Action item => The answer must be every line of the records below that contains the word "align".

━━━ Data shown

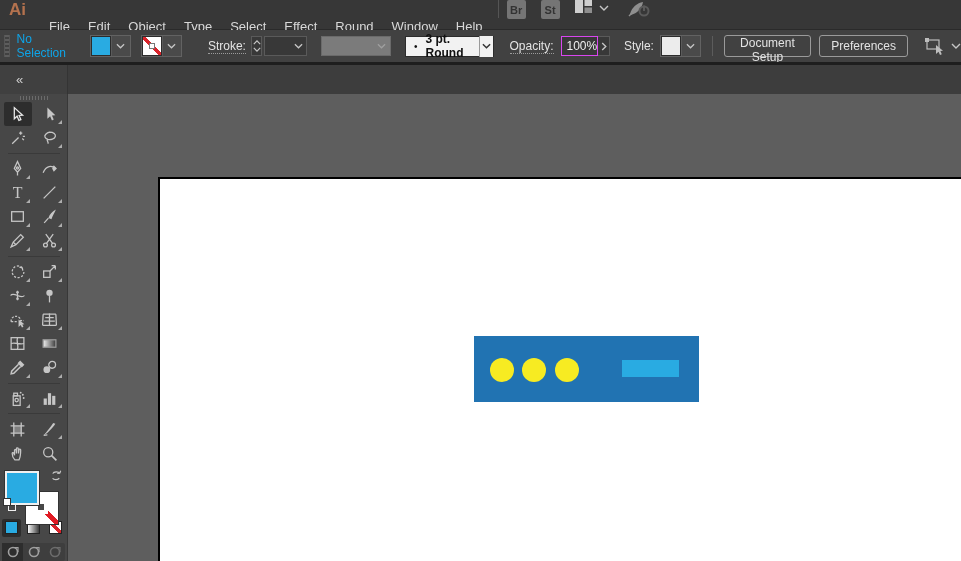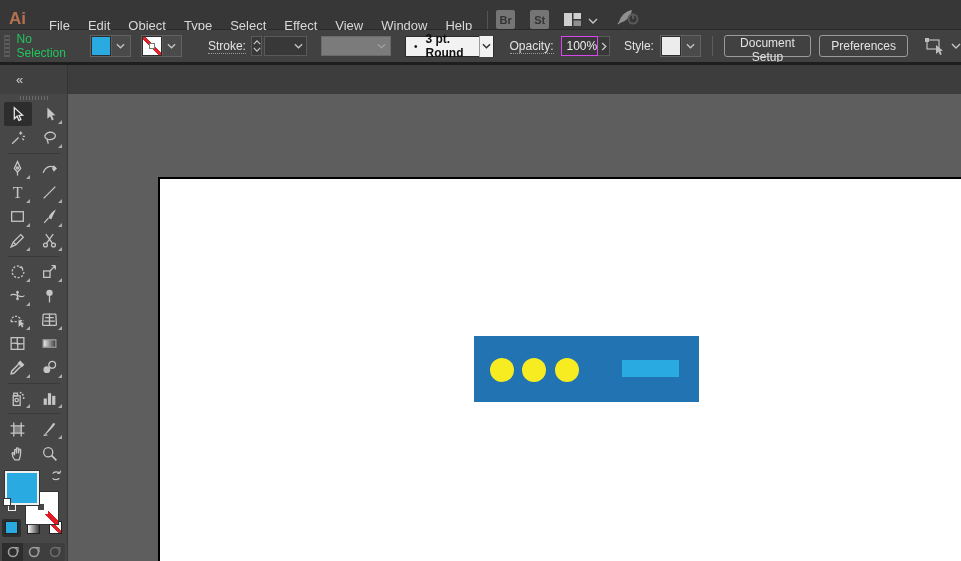--- a/index.html
+++ b/index.html
@@ -12,7 +12,7 @@
   
   .menubar {
     position:absolute; left:0; top:0; width:961px; height:30px;
-    background:#373737; display:flex; align-items:flex-end; border-bottom:1px solid #2a2a2a;
+    background:#373737; display:flex; align-items:flex-start; border-bottom:1px solid #2a2a2a;
   }
   .ai-logo { font-weight:bold; font-size:17px; color:#b4724e; margin:0 14px 0 9px; letter-spacing:0; }
   .menu-item { padding:12px 9px; height:30px; line-height:30px; color:#d8d8d8; cursor:default; }

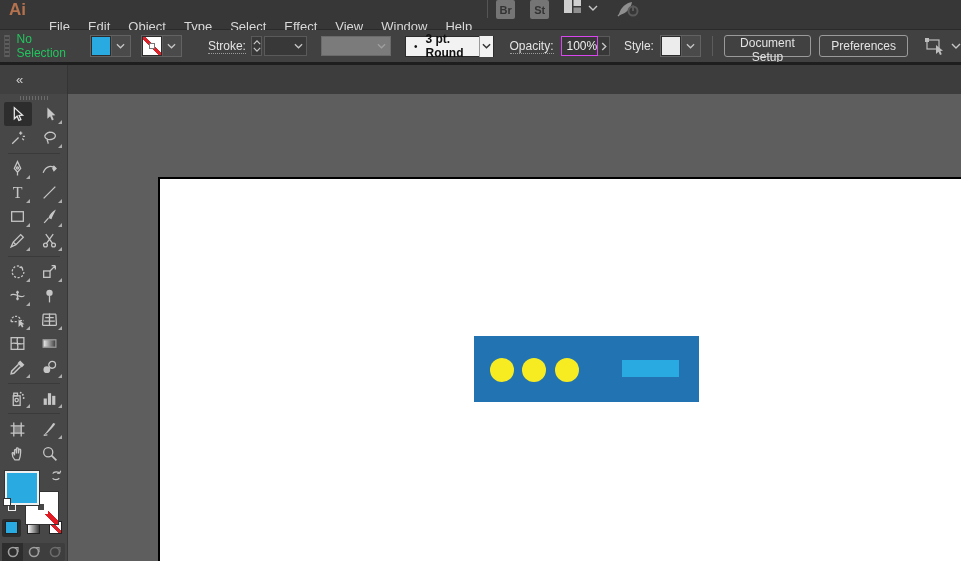--- a/index.html
+++ b/index.html
@@ -134,7 +134,7 @@
     <span class="menu-item">Type</span>
     <span class="menu-item">Select</span>
     <span class="menu-item">Effect</span>
-    <span class="menu-item">View</span>
+    <span class="menu-item">Round</span>
     <span class="menu-item">Window</span>
     <span class="menu-item">Help</span>
     <span class="menubar-sep"></span>

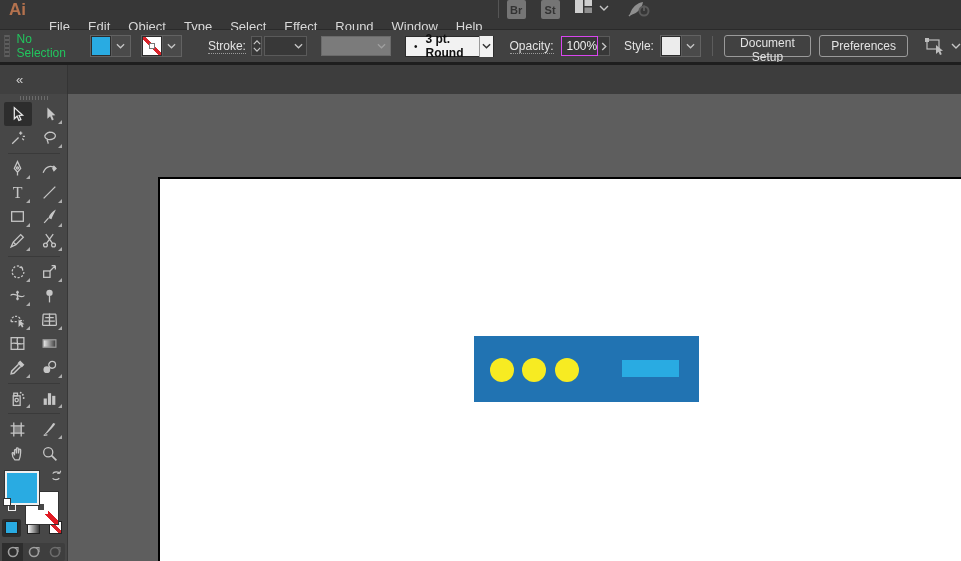--- a/index.html
+++ b/index.html
@@ -35,7 +35,7 @@
     background-image:repeating-linear-gradient(to bottom,#5d5d5d 0 2px,transparent 2px 4px);
     border-left:1px solid #565656; border-right:1px solid #565656;
   }
-  .no-sel { color:#22c55e; margin-right:24px; }
+  .no-sel { color:#0ea5e9; margin-right:24px; }
   .swatch-group { display:flex; align-items:center; border:1px solid #626262; background:#4a4a4a; margin-right:10px; }
   .swatch { width:20px; height:20px; border:1px solid #2c2c2c; }
   .swatch.fill-blue { background:#29ABE2; }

━━━━━━

Task result =>
-    background:#373737; display:flex; align-items:flex-end; border-bottom:1px solid #2a2a2a;
+    background:#373737; display:flex; align-items:flex-start; border-bottom:1px solid #2a2a2a;
   .swatch-group { display:flex; align-items:center; border:1px solid #626262; background:#4a4a4a; margin-right:10px; }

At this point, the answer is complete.